Since other European countries are now starting to relax restrictions, evidence on this will become available in the coming weeks. But a detailed statistical study from Hong Kong already provides some information. This study has been published in the Lancet, as linked to in the following tweet:

The full report also can be found here.

Basically, the authors have mapped how the transmission rate of the disease has changed through time in Hong Kong, and related such changes to the social restrictions that were imposed at that time.

The following graph, taken from the report, shows the number of cases through to the end of March and the timing of restrictions that were imposed. At no point was a complete lockdown introduced in Hong Kong, though limitations on travel into the region and so-called community measures were introduced progressively in order to suppress the transmission rate.

Now compare this against a graph of the estimated transmission rate, R.
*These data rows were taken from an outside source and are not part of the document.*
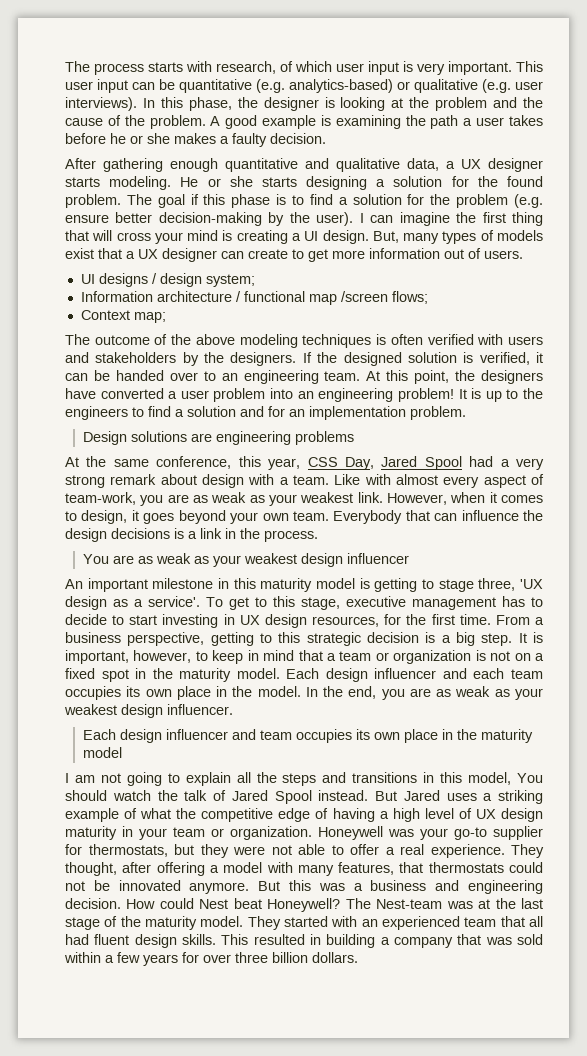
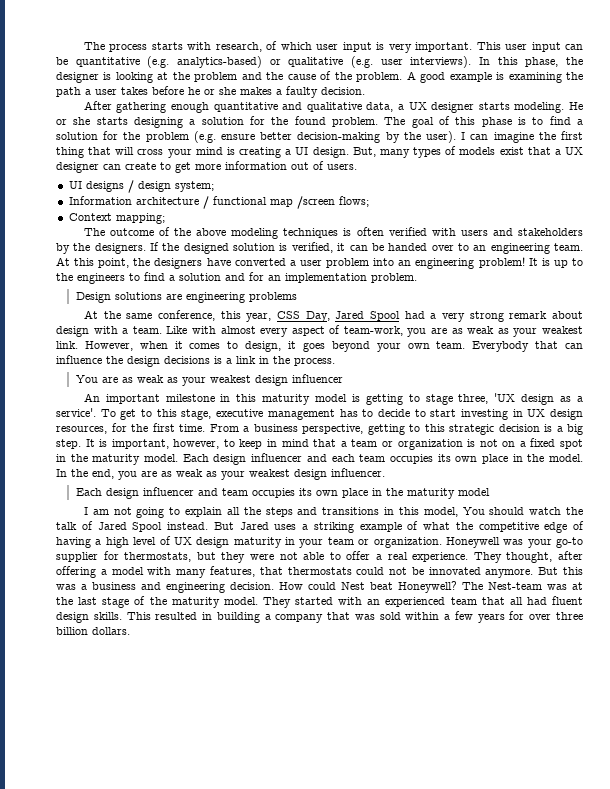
[190,194,199,205] if -> [439,116,450,125] of
[133,312,166,323] map; -> [115,213,165,224] mapping;

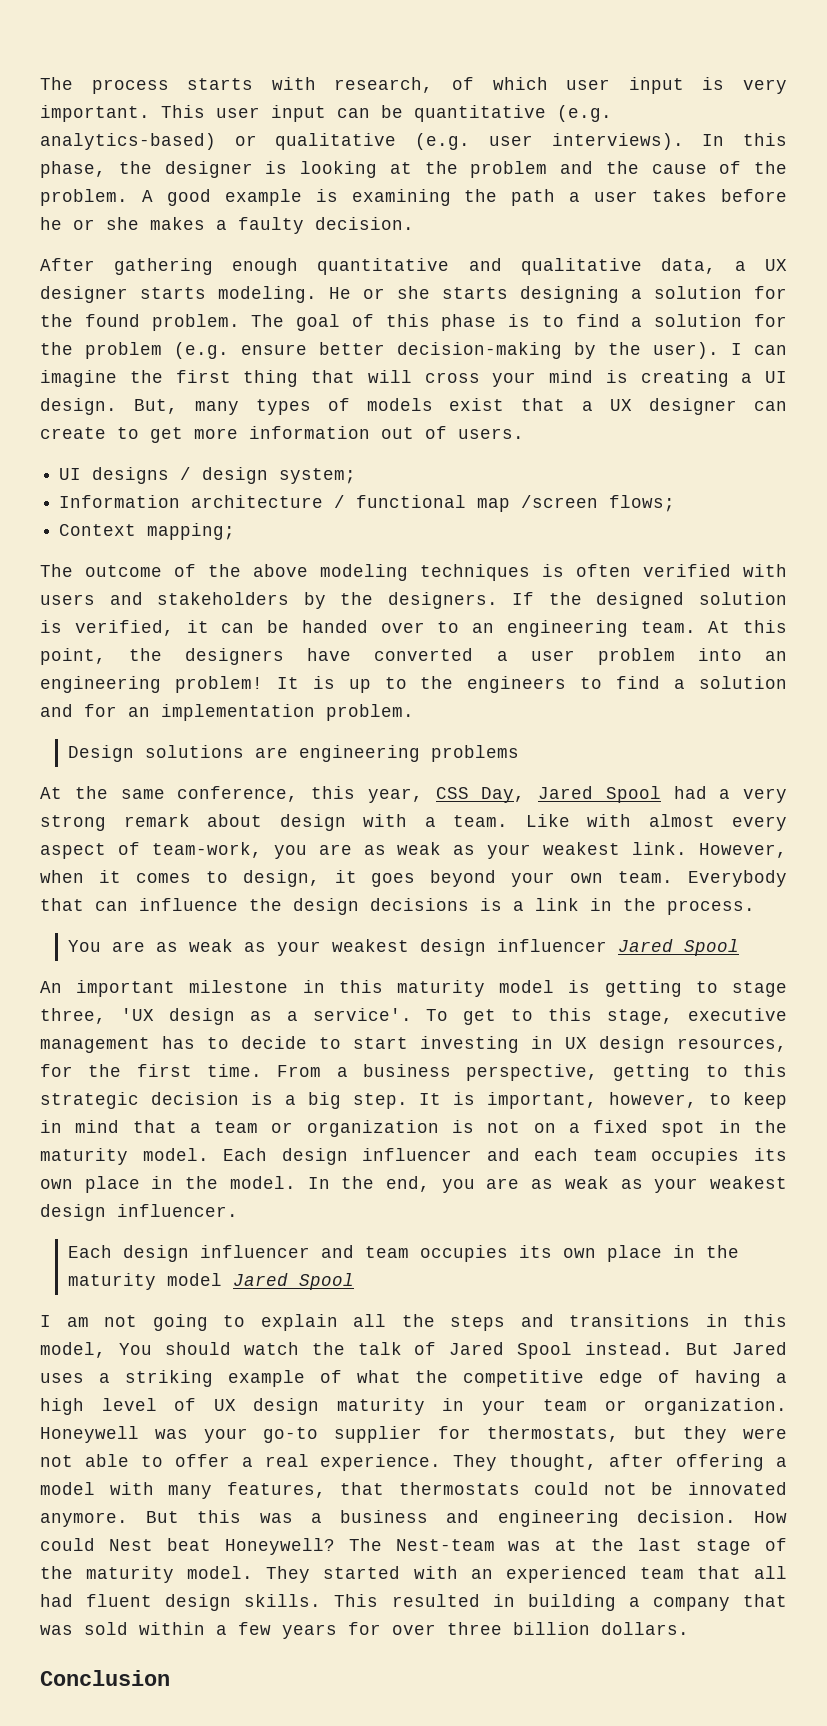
(343, 378) none -> [617,939,739,956] Jared Spool
(490, 492) none -> [232,1273,354,1290] Jared Spool
(130, 631) none -> [40,1670,170,1686] // Conclusion

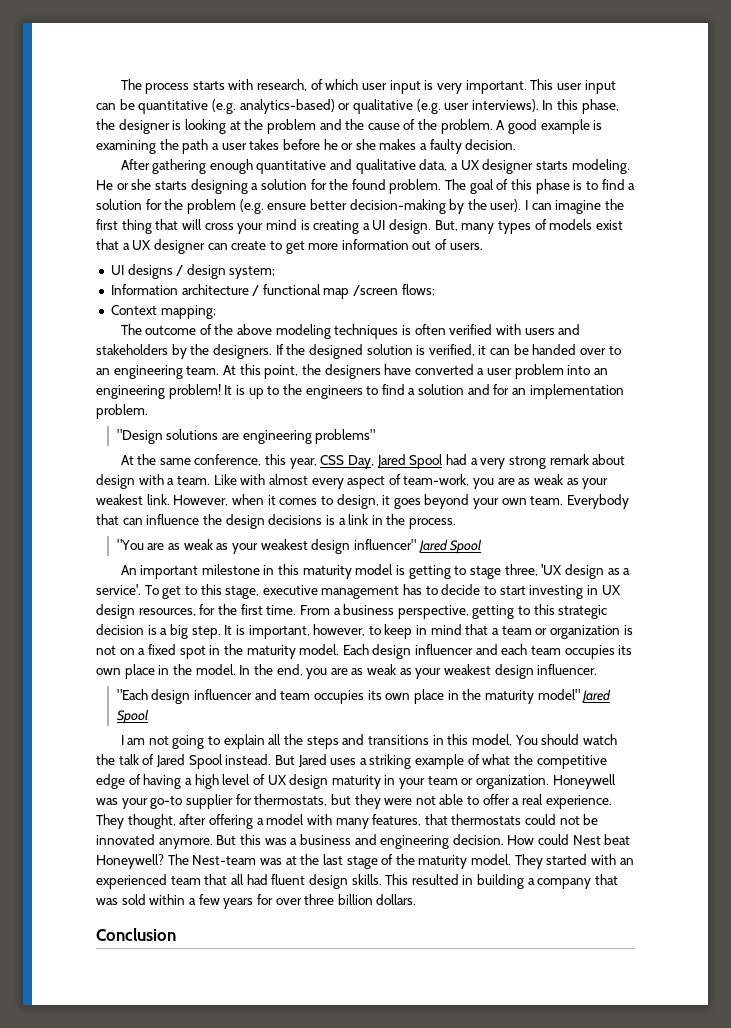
[67,745,134,762] Design -> [116,429,163,444] "Design
[430,745,519,762] problems -> [315,429,376,444] problems"
[67,939,607,956] You are as weak as your weakest design influencer -> [116,539,416,554] "You are as weak as your weakest design influencer"
[67,1245,112,1258] Each -> [116,689,148,700] "Each
[166,1273,222,1286] model -> [537,689,580,700] model"

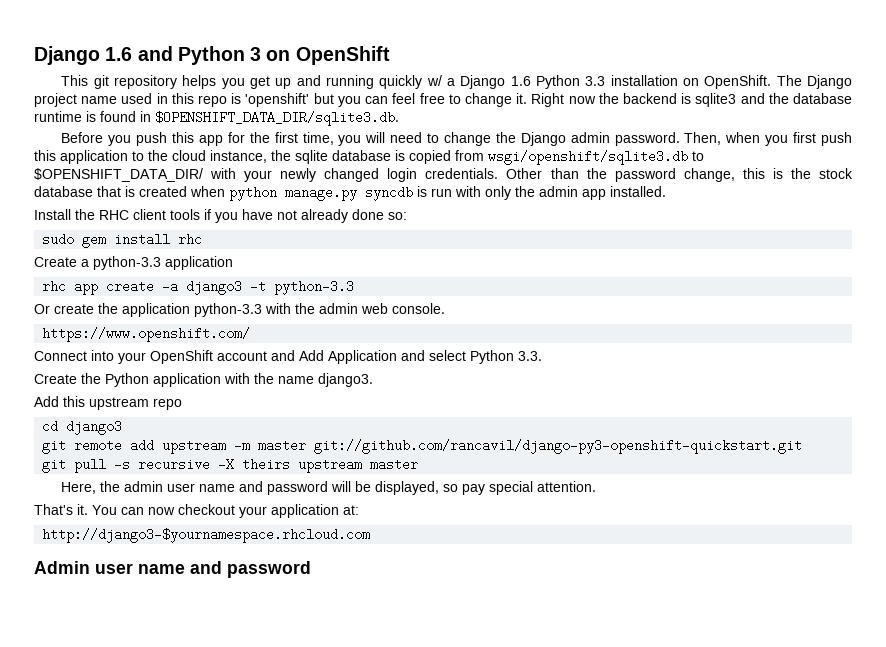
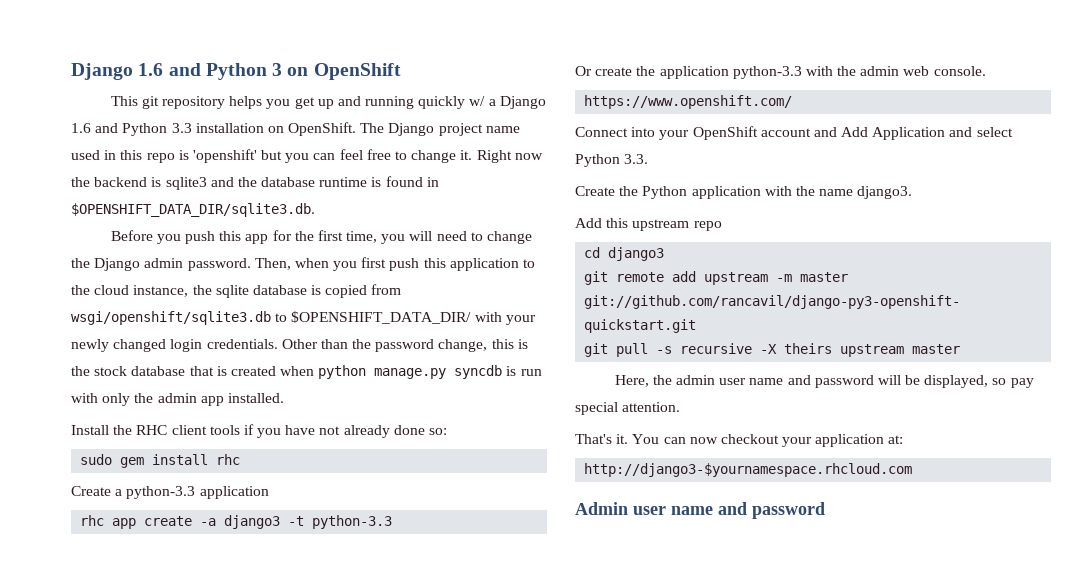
(531, 81) none -> [95,123,119,133] and

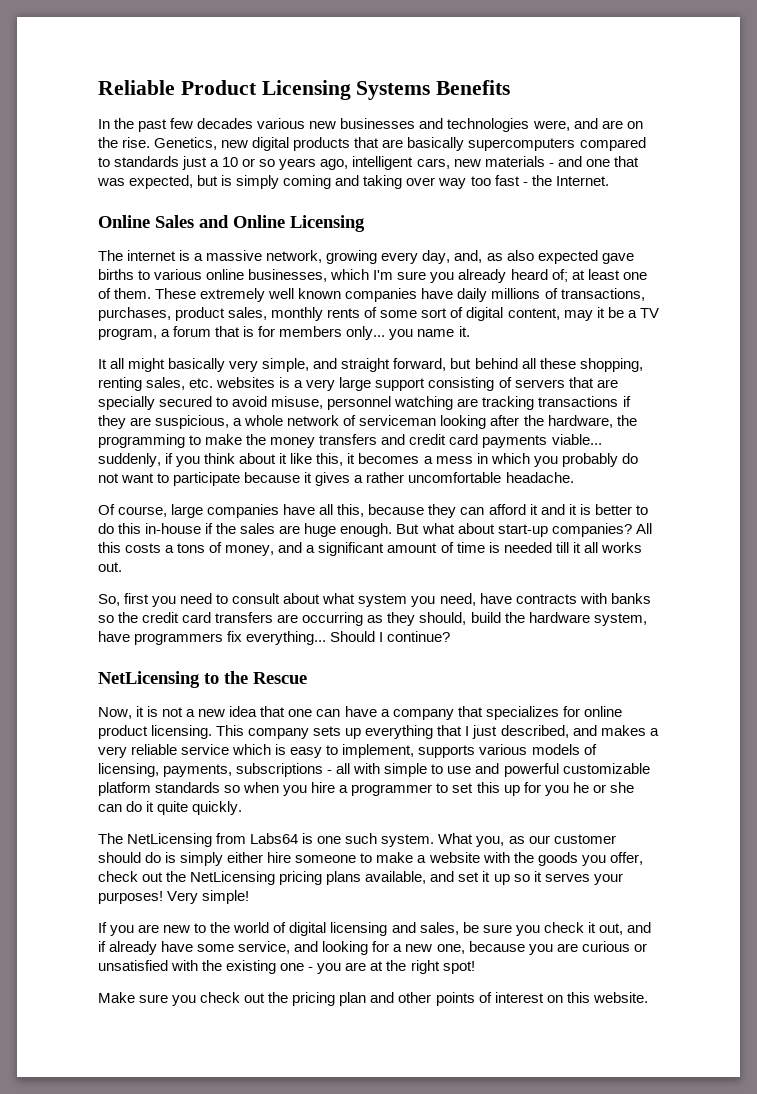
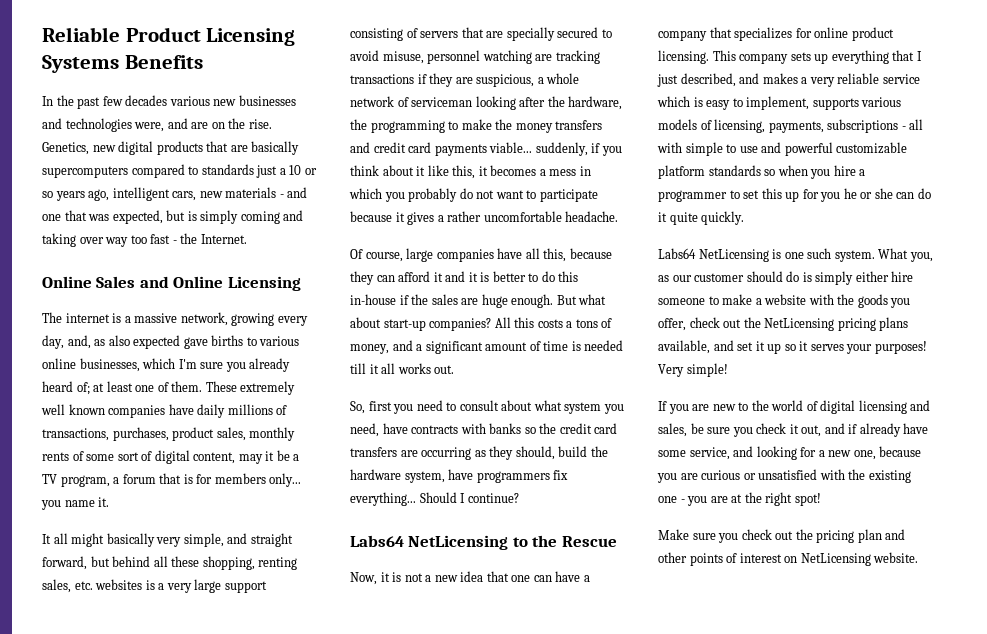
(451, 636) none -> [350,535,404,547] Labs64
[98,833,299,847] The NetLicensing from Labs64 -> [658,248,769,262] Labs64 NetLicensing
[566,992,590,1003] this -> [800,553,871,566] NetLicensing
As you can see, the initial rate in Hong Kong was well above 2. The initial restrictions – mainly on travel and school restrictions – seemed to be sufficient to reduce the rate below 1 by the middle of February, but by the end of February there was evidence that the rate was creeping back above 1. Consequently, stricter restrictions were introduced, which seem to have stabilised the value of R to around 1. Admittedly, the best estimate of the current value of R is still slightly greater than 1, but the effect of the most recent restrictions are likely to take some additional days to filter through. Moreover, a value of R that is only very slightly greater than 1 does imply exponential growth, but at an initial rate that is likely to be manageable.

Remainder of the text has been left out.